DATA section start
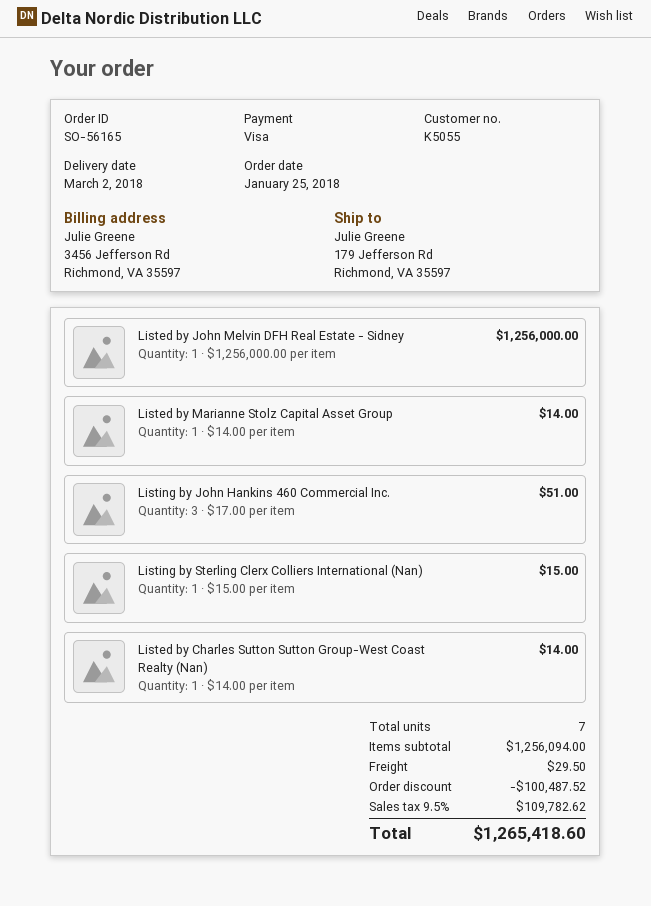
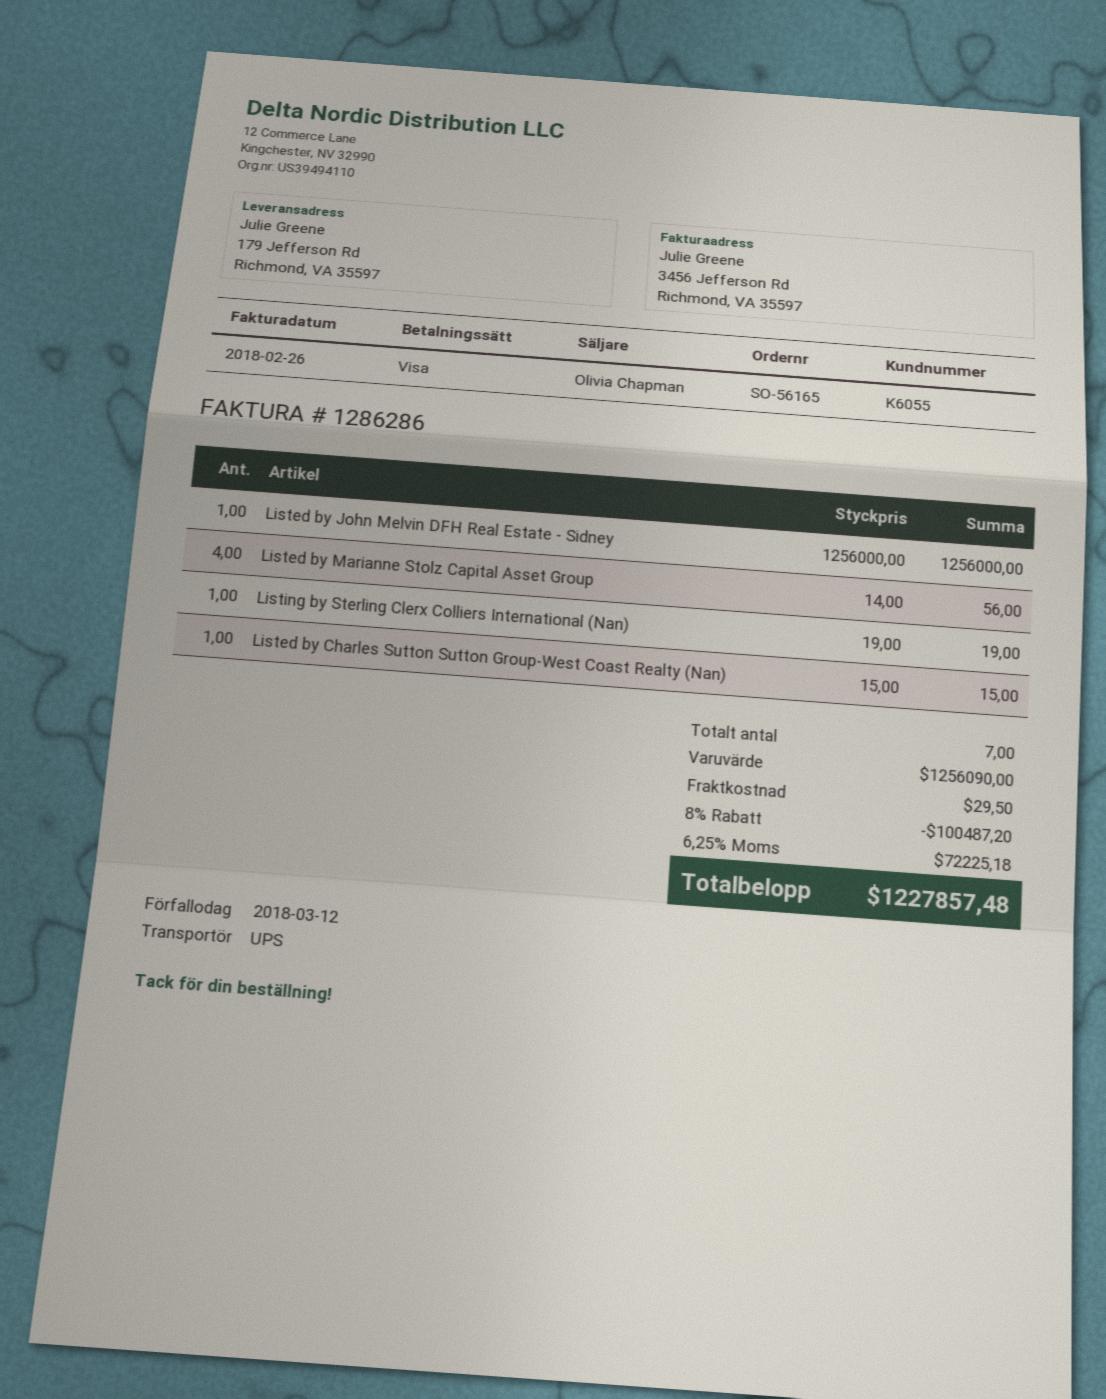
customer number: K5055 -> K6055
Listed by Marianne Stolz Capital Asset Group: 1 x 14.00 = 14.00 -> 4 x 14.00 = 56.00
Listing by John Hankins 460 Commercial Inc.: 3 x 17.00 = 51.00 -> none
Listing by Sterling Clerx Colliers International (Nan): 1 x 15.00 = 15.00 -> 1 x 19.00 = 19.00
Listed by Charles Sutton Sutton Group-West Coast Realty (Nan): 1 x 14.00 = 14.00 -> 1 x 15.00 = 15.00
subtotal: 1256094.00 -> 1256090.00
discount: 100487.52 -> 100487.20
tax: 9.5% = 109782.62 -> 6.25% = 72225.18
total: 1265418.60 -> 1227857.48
DATA section end
DATA section start
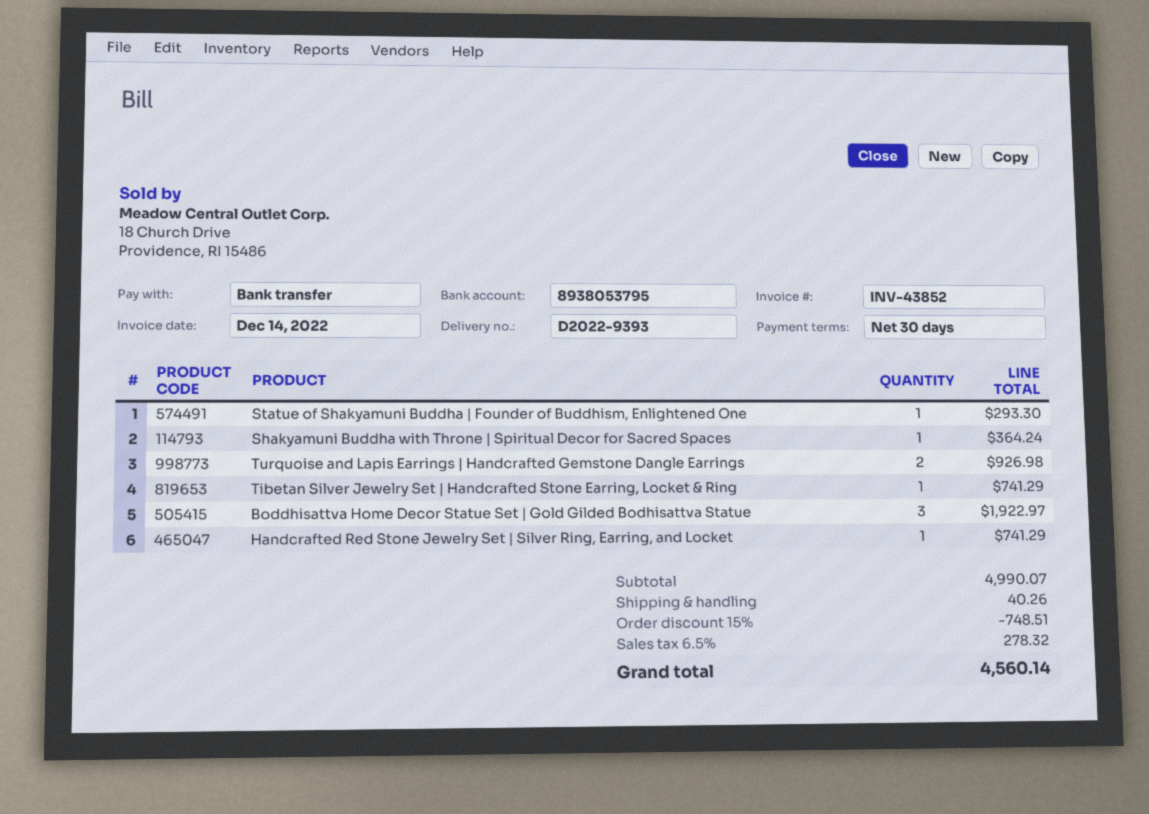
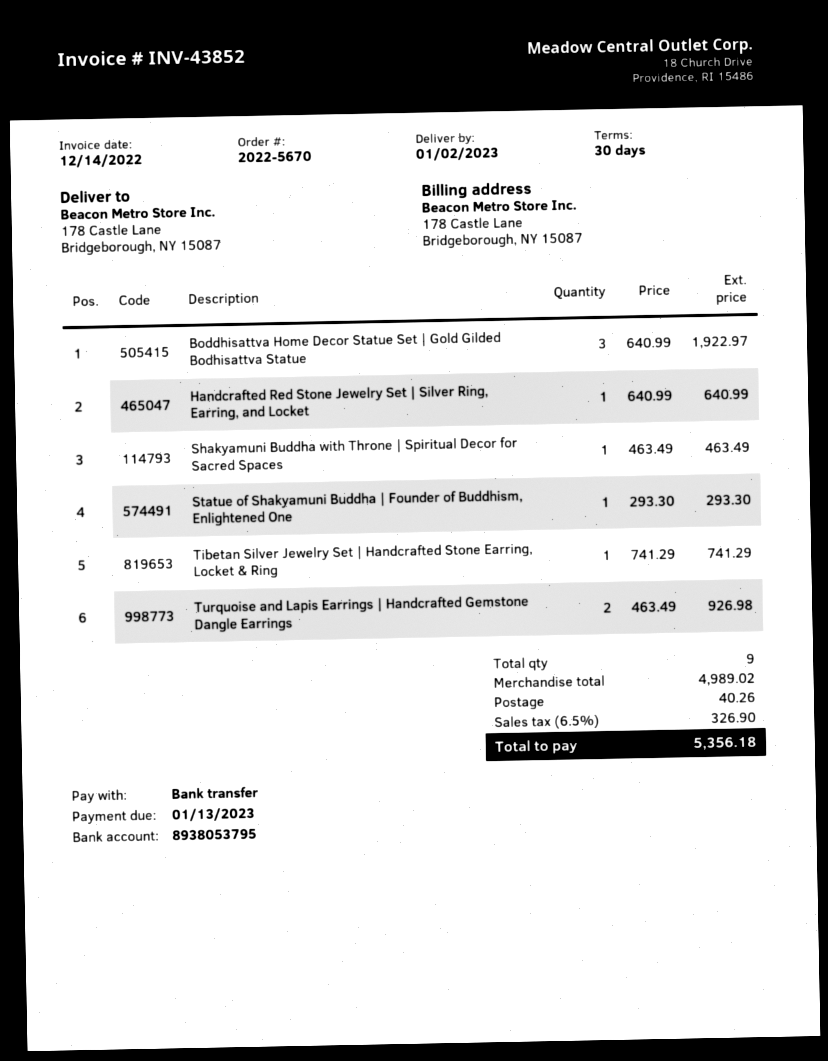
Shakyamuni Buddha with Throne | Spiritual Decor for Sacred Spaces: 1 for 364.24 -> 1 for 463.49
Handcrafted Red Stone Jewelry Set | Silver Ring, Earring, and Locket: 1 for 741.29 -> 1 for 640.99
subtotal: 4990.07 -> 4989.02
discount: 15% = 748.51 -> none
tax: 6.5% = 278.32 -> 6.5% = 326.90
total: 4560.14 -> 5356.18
DATA section end
DATA section start
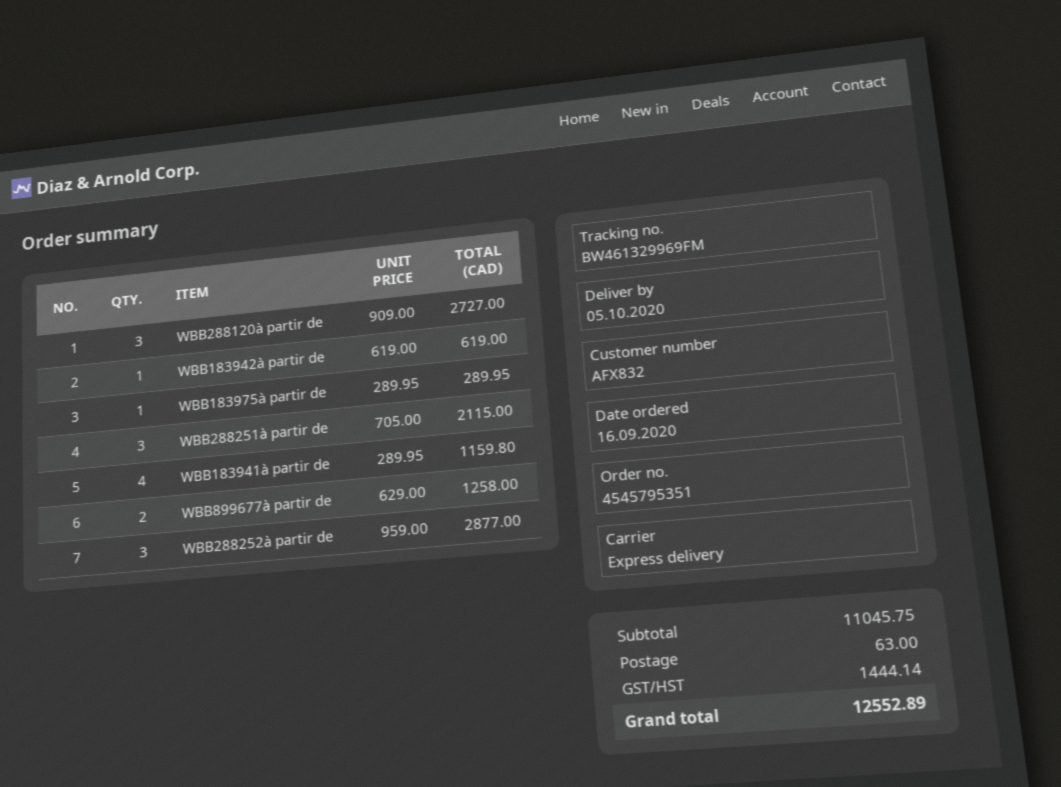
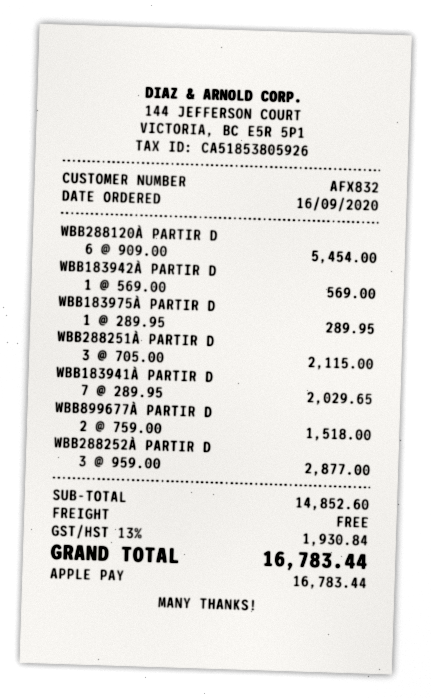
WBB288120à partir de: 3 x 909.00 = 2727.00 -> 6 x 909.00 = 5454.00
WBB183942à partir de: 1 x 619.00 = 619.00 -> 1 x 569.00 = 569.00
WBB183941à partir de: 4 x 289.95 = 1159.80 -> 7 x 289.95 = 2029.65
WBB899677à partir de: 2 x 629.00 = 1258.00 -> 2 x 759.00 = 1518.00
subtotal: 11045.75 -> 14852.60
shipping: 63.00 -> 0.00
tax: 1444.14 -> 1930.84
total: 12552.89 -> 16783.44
DATA section end
EXERCISE |
Filter on the word "Listing": copy each matching line from the entries above.

SOLUTION FOR THIS EXERCISE |
Listing by John Hankins 460 Commercial Inc.: 3 x 17.00 = 51.00 -> none
Listing by Sterling Clerx Colliers International (Nan): 1 x 15.00 = 15.00 -> 1 x 19.00 = 19.00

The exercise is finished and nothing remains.